PlanScore presents the most Comprehensive Historical Dataset of Partisan Gerrymandering. It provides Tools for Policymakers, Litigators, and the Public, to Transparently Score New Plans and Assess their Fairness.
Partisan Gerrymandering means Drawing District Lines to Benefit One Party and Disadvantage the Opposing Party. Through Gerrymandering, a Party is able to translate its Votes into Seats more Efficiently than its Opponent. With more Seats comes more Legislative Power and, ultimately, more Control over the Policies the Government enacts.
PanScore uses Three Distinct Measures of Partisan Gerrymandering: The Efficiency Gap, Partisan Bias, and The Mean-Median Difference. All of these Metrics are reliable when a State is Competitive, but only the Efficiency Gap should be Trusted when One Party Predominates in a State.
The Efficiency Gap
Partisan Gerrymandering is always carried out by Cracking a Party’s Supporters among many Districts, in which their Preferred Candidates lose by relatively Narrow Margins; and/or by Packing a Party’s Backers in a Few Districts, in which their Preferred Candidates win by Enormous Margins. Both Cracking and Packing produce Votes that are Wasted in the sense that they do not Contribute to a Candidate’s Election. In the case of Cracking, All Votes cast for the Losing Candidate are Wasted. In the case of Packing, All Votes cast for the Winning Candidate, above the 50% (plus one) Threshold needed for Victory, are Wasted. The Efficiency Gap is Calculated by taking One Party’s Total Wasted Votes in an Election, Subtracting the other Party’s Total Wasted Votes, and Dividing by the Total Number of Votes Cast. It captures in a Single Number the Extent to which District Lines Crack and Pack one Party’s Voters more than the other Party’s Voters. Then if the % is over a Set Value, you have Partisan Gerrymandering
Partisan Bias
Partisan Bias is the Difference between each Party’s Seat Share and 50% in a hypothetical, perfectly tied Election. For example, if a Party would win 55% of a Plan’s Districts if it received 50% of the Statewide Vote, then the Plan would have a Bias of 5% in this Party’s favor. To Calculate Partisan Bias, the observed Vote Share in each District is shifted by the amount necessary to simulate a Tied Statewide Election. Each Party’s Seat Share in this hypothetical Election is then determined. The Difference between each Party’s Seat Share and 50% is Partisan Bias.

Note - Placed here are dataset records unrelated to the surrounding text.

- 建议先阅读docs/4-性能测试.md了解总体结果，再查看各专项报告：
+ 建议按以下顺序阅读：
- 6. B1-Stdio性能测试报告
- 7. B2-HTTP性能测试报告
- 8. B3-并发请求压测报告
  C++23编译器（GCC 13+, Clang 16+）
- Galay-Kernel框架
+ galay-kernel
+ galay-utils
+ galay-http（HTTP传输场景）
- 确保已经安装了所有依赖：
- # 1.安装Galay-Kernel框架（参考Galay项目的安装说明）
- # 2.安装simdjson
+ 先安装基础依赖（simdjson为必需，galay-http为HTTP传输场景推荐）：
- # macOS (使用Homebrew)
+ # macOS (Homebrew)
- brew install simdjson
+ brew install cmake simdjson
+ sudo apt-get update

The Mean-Median Difference
The Mean-Median Difference is a Party’s Median Vote Share minus its Mean vote share, across all of a Plan’s Districts. For example, if a Party has a Median Vote Share of 45% and a Mean Vote Share of 50%, then the Plan has a Mean-Median difference of 5% against this Party. When the Mean and the Median diverge significantly, the District Distribution is Skewed in favor of One Party and Against its Opponent. Conversely, when the Mean and the Midian are Close, the District Distribution is more Symmetric.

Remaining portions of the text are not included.